(fra) – La chiesa è come una manciata di fagioli, che borbotta al sobbollire dell’acqua. Per ora si tratta di una protesta riservata e sofferta contro le posizioni repressive del governo, che odorano di tempi passati. L’uscita del vescovo Palmieri è più che indicativa: noi cattolici non possiamo non dirci antifascisti. E sottolinea: basta conoscere a fondo la storia, per avvalorare la lotta di liberazione dell’Italia dal giogo nazifascista. Lui ricorda in particolare le sofferenze avvenute nella sua diocesi. L’identità di un cattolico è fatta di bene comune, solidarietà, dialogo nella verità, diritti inalienabili di ogni persona. E insiste: non si può parlare alla leggera di Dio-patria-famiglia senza fare riferimento esplicito alla Bibbia e alla Costituzione. Che è stata il frutto, è bene ripeterlo, del movimento di liberazione dell’Italia dagli oppressori. Altrimenti si è in contrapposizione con il Vangelo. II ripudio dell’ideologia fascista e dei suoi derivati odierni è dunque necessario.

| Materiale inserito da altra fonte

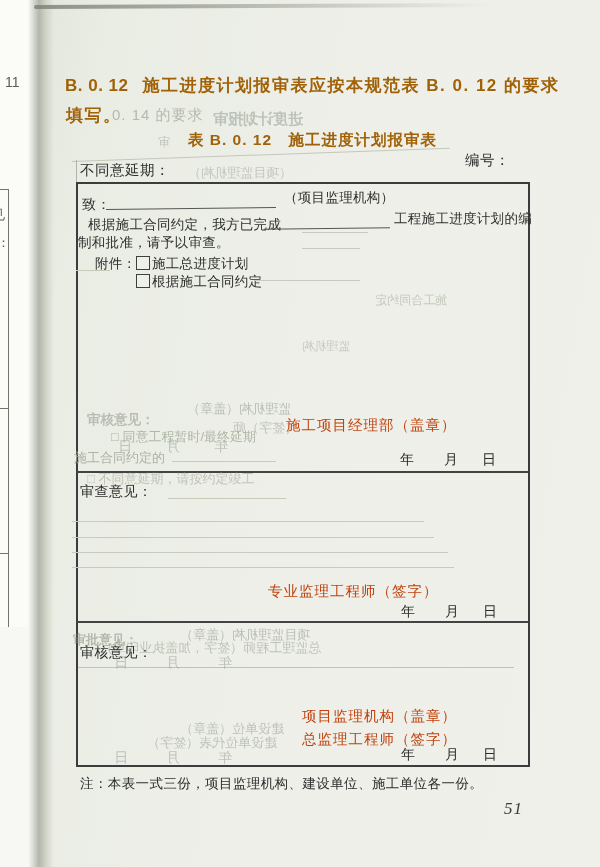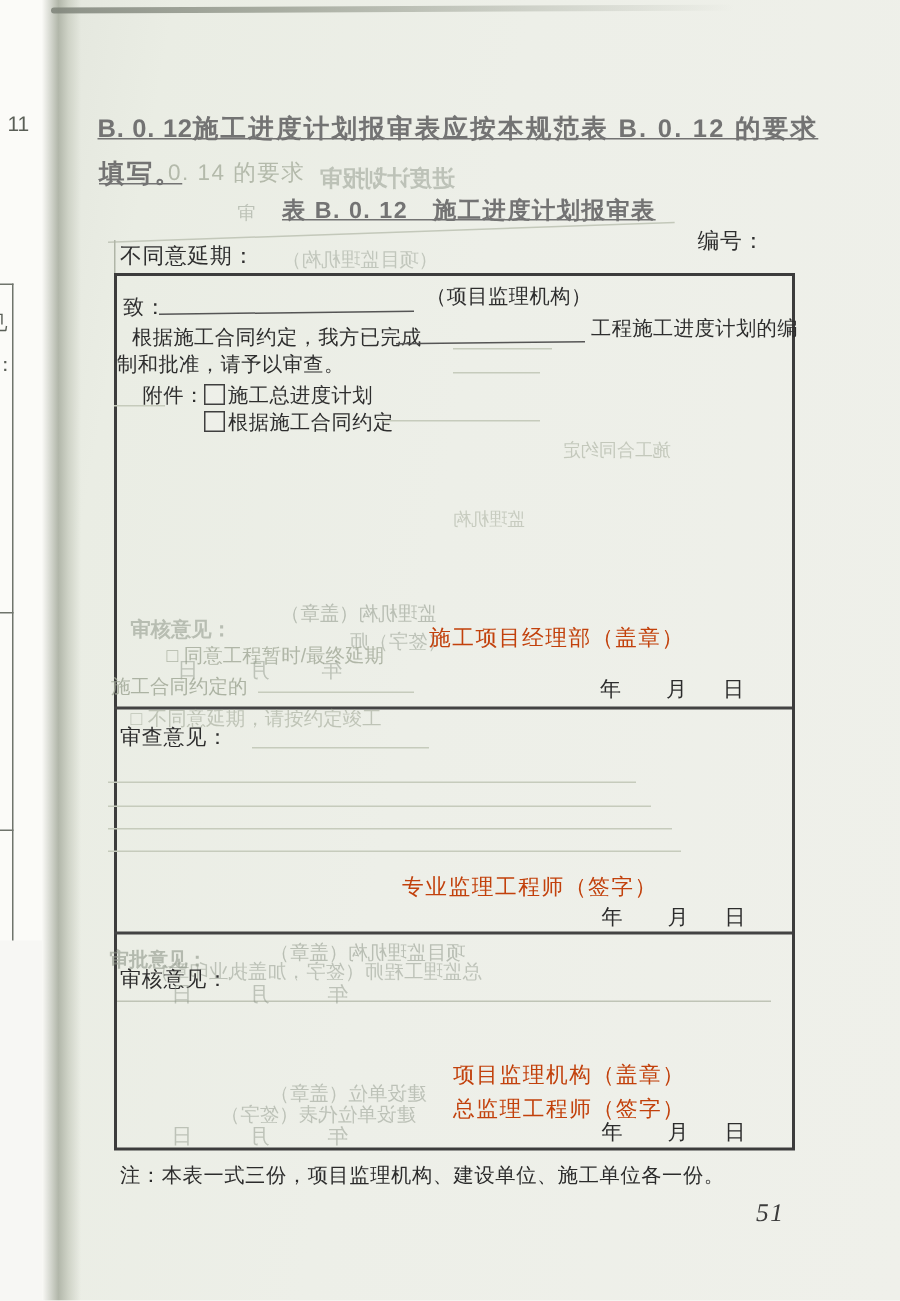--- a/index.html
+++ b/index.html
@@ -21,7 +21,7 @@
            transform:rotate(-0.25deg);opacity:.85;}
   
   .ink{color:#2e2e2e;}
-  .bold{font-weight:700;color:#737373;text-decoration:underline;}
+  .bold{font-weight:700;color:#a16207;}
   .f14{font-size:14px;letter-spacing:.5px;}
   .f145{font-size:14.5px;letter-spacing:.5px;}
   .f135{font-size:13.5px;letter-spacing:.3px;}

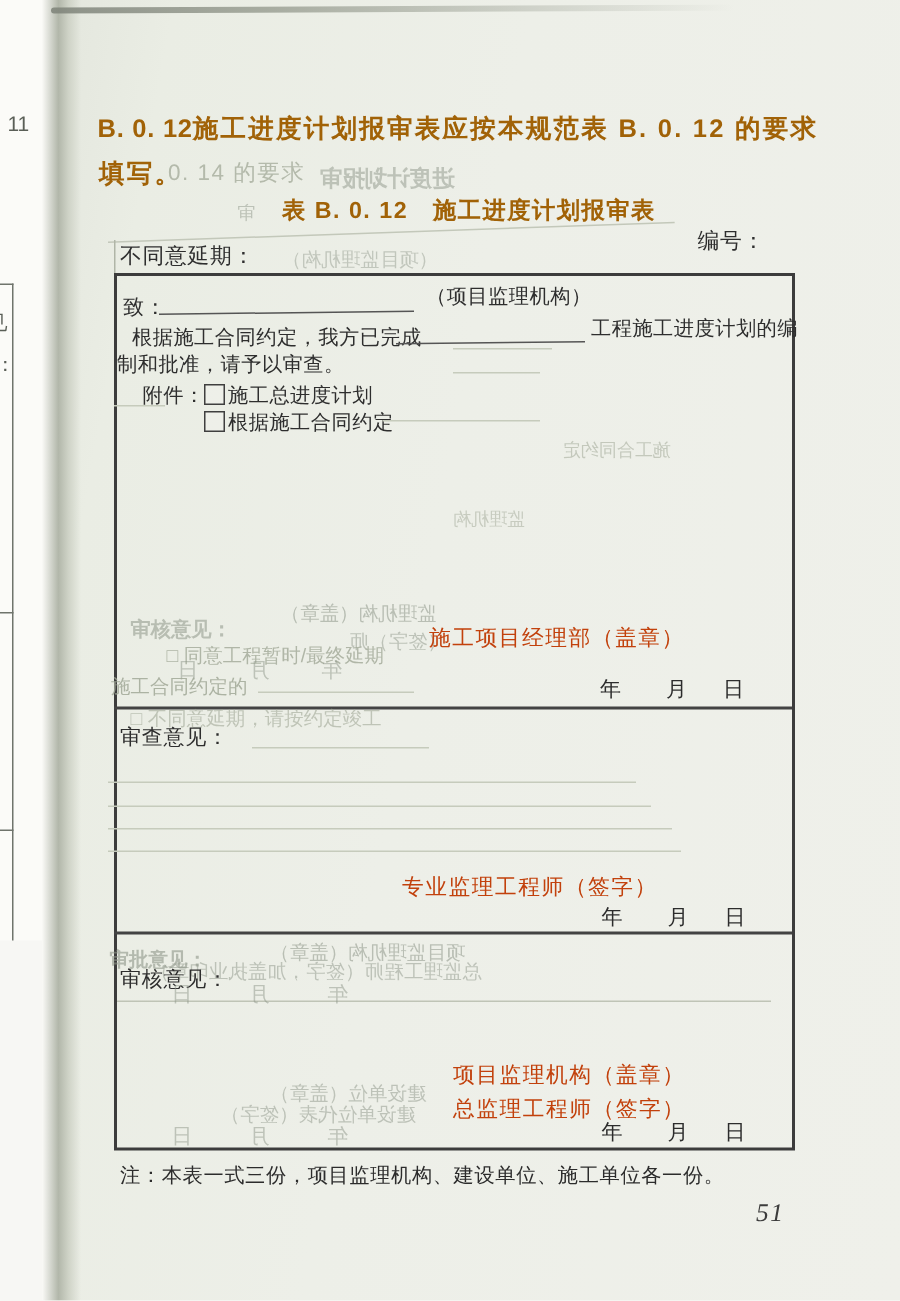--- a/index.html
+++ b/index.html
@@ -65,7 +65,7 @@
   <div id="topedge"></div>
 
   <div class="abs" style="left:65px;top:74px;">
-    <span class="bold" style="font-size:17px;letter-spacing:.5px;">B. 0. 12</span><span class="bold" style="font-size:17px;letter-spacing:1.5px;">施工进度计划报审表应按本规范表 B. 0. 12 的要求</span>
+    <span class="bold" style="font-size:17px;letter-spacing:.5px;">B. 0. 12</span><span class="bold" style="font-size:17px;letter-spacing:1.5px;margin-left:14px;">施工进度计划报审表应按本规范表 B. 0. 12 的要求</span>
   </div>
   <div class="abs bold" style="left:66px;top:104px;font-size:17px;letter-spacing:1.5px;">填写。</div>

La chiesa si rende perfettamente conto, che è in rapporto dialettico con le forze della sinistra sul piano etico. Però, rispetto alla destra, soprattutto a questa destra, converge sostanzialmente in più punti con la sinistra.
La voce del vescovo Palmieri non è affatto isolata. Basta leggere un giornale moderato come Avvenire, per scoprirlo.